Each line of the records below that contains "jupyter" needs to be copied.

[[ INFORMATION GIVEN open ]]

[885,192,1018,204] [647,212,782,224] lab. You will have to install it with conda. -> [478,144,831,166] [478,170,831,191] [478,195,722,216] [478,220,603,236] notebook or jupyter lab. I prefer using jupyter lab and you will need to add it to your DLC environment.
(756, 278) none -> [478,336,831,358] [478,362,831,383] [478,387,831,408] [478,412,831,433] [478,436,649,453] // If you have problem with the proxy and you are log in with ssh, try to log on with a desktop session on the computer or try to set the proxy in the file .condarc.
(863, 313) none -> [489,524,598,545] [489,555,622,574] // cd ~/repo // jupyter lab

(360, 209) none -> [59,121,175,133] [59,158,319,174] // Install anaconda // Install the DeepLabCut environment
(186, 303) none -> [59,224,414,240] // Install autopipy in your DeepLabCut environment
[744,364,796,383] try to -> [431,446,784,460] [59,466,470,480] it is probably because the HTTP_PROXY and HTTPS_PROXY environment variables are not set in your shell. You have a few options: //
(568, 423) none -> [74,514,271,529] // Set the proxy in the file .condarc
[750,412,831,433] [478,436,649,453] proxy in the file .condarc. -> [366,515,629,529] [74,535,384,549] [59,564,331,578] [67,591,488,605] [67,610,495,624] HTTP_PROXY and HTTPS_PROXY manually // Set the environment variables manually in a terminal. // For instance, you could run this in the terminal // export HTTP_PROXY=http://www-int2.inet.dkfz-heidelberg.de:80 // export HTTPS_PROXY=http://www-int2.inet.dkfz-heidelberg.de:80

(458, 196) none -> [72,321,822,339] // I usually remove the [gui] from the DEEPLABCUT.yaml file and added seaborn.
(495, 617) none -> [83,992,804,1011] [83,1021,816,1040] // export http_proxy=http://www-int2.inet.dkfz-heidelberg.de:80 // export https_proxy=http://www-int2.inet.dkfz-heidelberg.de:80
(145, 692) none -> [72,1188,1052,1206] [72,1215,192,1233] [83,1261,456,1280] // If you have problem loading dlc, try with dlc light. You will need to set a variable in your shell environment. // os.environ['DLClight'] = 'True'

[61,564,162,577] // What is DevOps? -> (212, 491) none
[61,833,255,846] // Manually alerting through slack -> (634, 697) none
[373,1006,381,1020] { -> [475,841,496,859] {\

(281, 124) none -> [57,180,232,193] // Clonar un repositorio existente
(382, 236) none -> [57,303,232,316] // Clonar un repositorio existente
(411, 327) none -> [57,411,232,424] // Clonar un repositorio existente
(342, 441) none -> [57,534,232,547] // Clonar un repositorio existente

[[ INFORMATION GIVEN closed ]]

RESPONSE AREA ->
[885,192,1018,204] [647,212,782,224] lab. You will have to install it with conda. -> [478,144,831,166] [478,170,831,191] [478,195,722,216] [478,220,603,236] notebook or jupyter lab. I prefer using jupyter lab and you will need to add it to your DLC environment.
(863, 313) none -> [489,524,598,545] [489,555,622,574] // cd ~/repo // jupyter lab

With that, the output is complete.